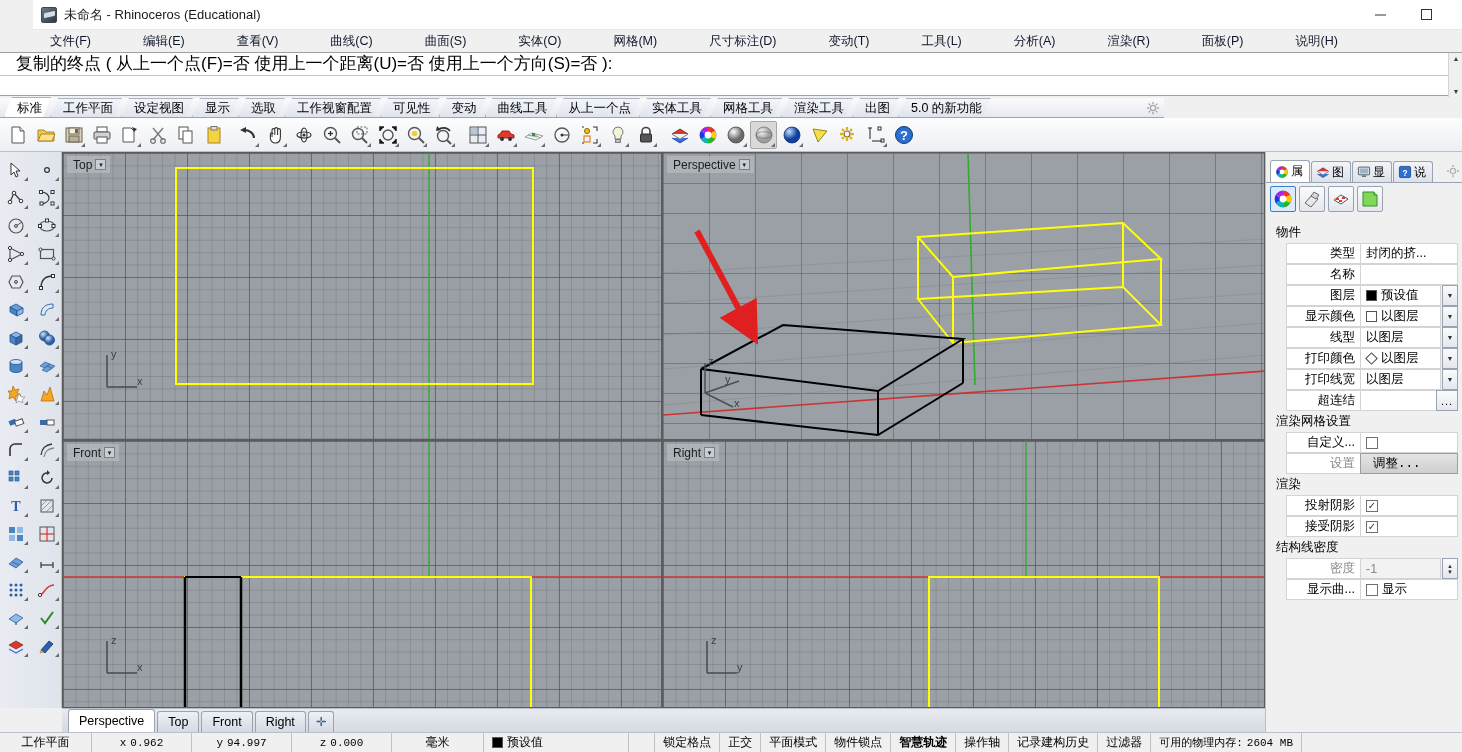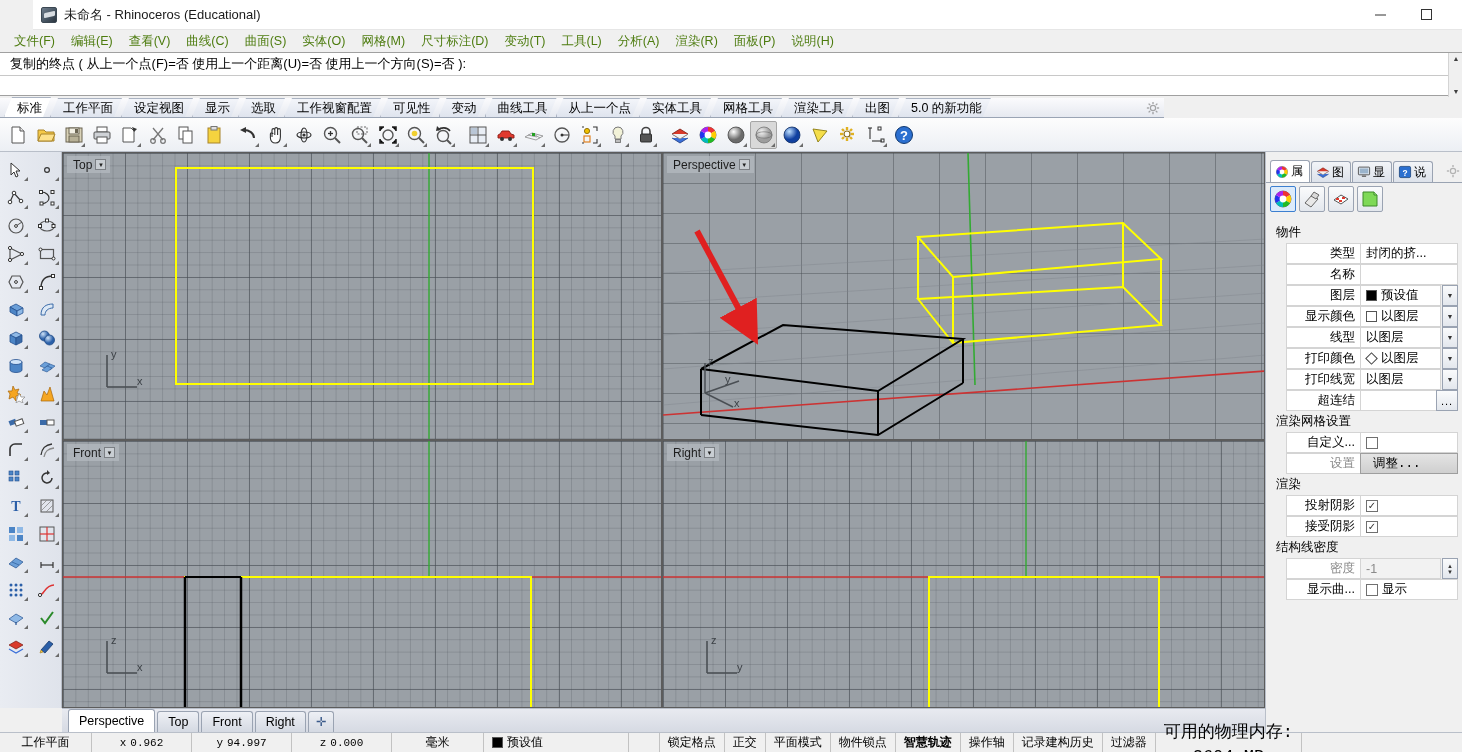--- a/index.html
+++ b/index.html
@@ -35,32 +35,32 @@
     color: #333; font-size: 13px;
   }
   .win-btn svg { display: block; }
 
   
   .menubar {
     position: absolute; left: 0; top: 30px; width: 1462px; height: 22px;
     background: #f0f0f0; display: flex; align-items: center; padding-left: 6px;
   }
   .menu-item {
-    padding: 20px 8px; font-size: 12.5px; color: #4d7c0f; white-space: nowrap; cursor: default;
+    padding: 20px 8px; font-size: 12.5px; color: #0f172a; white-space: nowrap; cursor: default; margin-left: 36px;
   }
 
   
   .cmd-area {
     position: absolute; left: 0; top: 52px; width: 1462px; height: 44px;
     background: #ffffff; border-top: 1px solid #a0a0a0; border-bottom: 1px solid #a0a0a0;
   }
   .cmd-history {
     position: absolute; left: 0; top: 0; width: 1448px; height: 22px;
-    line-height: 22px; padding-left: 4px; font-size: 13px; color: #000;
-    white-space: nowrap; overflow: hidden; margin-left: 6px;
+    line-height: 22px; padding-left: 16px; font-size: 17px; color: #000;
+    white-space: nowrap; overflow: hidden;
   }
   .cmd-sep { position: absolute; left: 0; top: 22px; width: 1448px; height: 1px; background: #c8c8c8; }
   .cmd-input-row {
     position: absolute; left: 0; top: 23px; width: 1448px; height: 21px;
     line-height: 21px; padding-left: 6px; font-size: 12.5px; color: #000; white-space: nowrap;
   }
   .cmd-label { font-weight: bold; }
   .caret {
     display: inline-block; width: 1px; height: 13px; background: #000;
     vertical-align: -2px; margin-left: 3px;
@@ -276,21 +276,21 @@
   .statusbar {
     position: absolute; left: 0; top: 732px; width: 1462px; height: 20px;
     background: #f0f0f0; border-top: 1px solid #b9bfc9;
     display: flex; align-items: stretch; font-size: 12px;
   }
   .sb-cell {
     display: flex; align-items: center; justify-content: center; gap: 4px;
     padding: 0 8px; border-right: 1px solid #c2c2c2; color: #000; white-space: nowrap;
   }
   .sb-cell.bold { font-weight: bold; }
-  .sb-cell.mem { font-family: "Liberation Mono", "DejaVu Sans Mono", monospace; font-size: 17px; flex-direction: column; }
+  .sb-cell.mem { font-family: "Liberation Mono", "DejaVu Sans Mono", monospace; font-size: 11px; }
   .sb-cell.coord { font-family: "Liberation Mono", "DejaVu Sans Mono", monospace; font-size: 11px; }
   .sb-spacer { flex: 1; border-right: 1px solid #c2c2c2; }
 
   
   .watermark {
     position: absolute; right: 4px; top: 702px; width: 156px; height: 48px;
     pointer-events: none; display: flex; flex-direction: column; align-items: flex-start;
   }
   .wm-top { display: flex; align-items: center; gap: 3px; }
   .wm-text { font-size: 21px; font-weight: bold; color: #2a6fc4; letter-spacing: 0px; }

■ WHAT THE EXERCISE ASKS
Go through the entries and copy each line holding the string "absolute".

■ ANSWER TO THIS TASK
     position: absolute; left: 0; top: 30px; width: 1462px; height: 22px;
     position: absolute; left: 0; top: 52px; width: 1462px; height: 44px;
     position: absolute; left: 0; top: 0; width: 1448px; height: 22px;
   .cmd-sep { position: absolute; left: 0; top: 22px; width: 1448px; height: 1px; background: #c8c8c8; }
     position: absolute; left: 0; top: 23px; width: 1448px; height: 21px;
     position: absolute; left: 0; top: 732px; width: 1462px; height: 20px;
     position: absolute; right: 4px; top: 702px; width: 156px; height: 48px;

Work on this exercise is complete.